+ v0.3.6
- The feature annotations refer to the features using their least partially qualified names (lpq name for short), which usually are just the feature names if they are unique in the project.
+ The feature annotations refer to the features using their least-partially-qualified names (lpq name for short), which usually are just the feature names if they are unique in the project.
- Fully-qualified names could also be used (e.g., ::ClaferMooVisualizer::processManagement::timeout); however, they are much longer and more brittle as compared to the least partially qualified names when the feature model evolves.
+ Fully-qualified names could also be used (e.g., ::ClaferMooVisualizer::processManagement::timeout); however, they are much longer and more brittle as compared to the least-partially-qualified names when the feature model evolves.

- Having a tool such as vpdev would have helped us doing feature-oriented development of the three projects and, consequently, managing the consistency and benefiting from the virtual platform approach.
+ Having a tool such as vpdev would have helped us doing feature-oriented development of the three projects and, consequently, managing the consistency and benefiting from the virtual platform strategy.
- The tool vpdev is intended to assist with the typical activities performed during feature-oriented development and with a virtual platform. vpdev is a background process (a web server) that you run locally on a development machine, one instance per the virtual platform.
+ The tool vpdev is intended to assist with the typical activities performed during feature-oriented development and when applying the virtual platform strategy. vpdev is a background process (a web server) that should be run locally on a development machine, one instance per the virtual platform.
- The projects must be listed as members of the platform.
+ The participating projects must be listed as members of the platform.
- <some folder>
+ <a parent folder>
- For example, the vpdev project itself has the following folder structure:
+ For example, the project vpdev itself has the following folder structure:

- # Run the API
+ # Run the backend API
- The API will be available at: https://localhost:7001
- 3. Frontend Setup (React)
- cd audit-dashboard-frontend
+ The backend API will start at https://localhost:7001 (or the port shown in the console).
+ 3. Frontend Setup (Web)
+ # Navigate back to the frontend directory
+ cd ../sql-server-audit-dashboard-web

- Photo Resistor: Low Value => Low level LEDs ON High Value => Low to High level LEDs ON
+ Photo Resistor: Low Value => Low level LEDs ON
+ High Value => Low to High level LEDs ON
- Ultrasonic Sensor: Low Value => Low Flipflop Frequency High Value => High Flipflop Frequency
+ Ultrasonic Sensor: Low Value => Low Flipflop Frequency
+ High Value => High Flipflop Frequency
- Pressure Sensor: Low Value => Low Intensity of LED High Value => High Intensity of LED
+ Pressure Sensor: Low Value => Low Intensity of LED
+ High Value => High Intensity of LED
□ □ □ □
Exercise brief
With nothing added or dropped, write out the listing again.

Written answer
+ v0.3.6
- The feature annotations refer to the features using their least partially qualified names (lpq name for short), which usually are just the feature names if they are unique in the project.
+ The feature annotations refer to the features using their least-partially-qualified names (lpq name for short), which usually are just the feature names if they are unique in the project.
- Fully-qualified names could also be used (e.g., ::ClaferMooVisualizer::processManagement::timeout); however, they are much longer and more brittle as compared to the least partially qualified names when the feature model evolves.
+ Fully-qualified names could also be used (e.g., ::ClaferMooVisualizer::processManagement::timeout); however, they are much longer and more brittle as compared to the least-partially-qualified names when the feature model evolves.

- Having a tool such as vpdev would have helped us doing feature-oriented development of the three projects and, consequently, managing the consistency and benefiting from the virtual platform approach.
+ Having a tool such as vpdev would have helped us doing feature-oriented development of the three projects and, consequently, managing the consistency and benefiting from the virtual platform strategy.
- The tool vpdev is intended to assist with the typical activities performed during feature-oriented development and with a virtual platform. vpdev is a background process (a web server) that you run locally on a development machine, one instance per the virtual platform.
+ The tool vpdev is intended to assist with the typical activities performed during feature-oriented development and when applying the virtual platform strategy. vpdev is a background process (a web server) that should be run locally on a development machine, one instance per the virtual platform.
- The projects must be listed as members of the platform.
+ The participating projects must be listed as members of the platform.
- <some folder>
+ <a parent folder>
- For example, the vpdev project itself has the following folder structure:
+ For example, the project vpdev itself has the following folder structure:

- # Run the API
+ # Run the backend API
- The API will be available at: https://localhost:7001
- 3. Frontend Setup (React)
- cd audit-dashboard-frontend
+ The backend API will start at https://localhost:7001 (or the port shown in the console).
+ 3. Frontend Setup (Web)
+ # Navigate back to the frontend directory
+ cd ../sql-server-audit-dashboard-web

- Photo Resistor: Low Value => Low level LEDs ON High Value => Low to High level LEDs ON
+ Photo Resistor: Low Value => Low level LEDs ON
+ High Value => Low to High level LEDs ON
- Ultrasonic Sensor: Low Value => Low Flipflop Frequency High Value => High Flipflop Frequency
+ Ultrasonic Sensor: Low Value => Low Flipflop Frequency
+ High Value => High Flipflop Frequency
- Pressure Sensor: Low Value => Low Intensity of LED High Value => High Intensity of LED
+ Pressure Sensor: Low Value => Low Intensity of LED
+ High Value => High Intensity of LED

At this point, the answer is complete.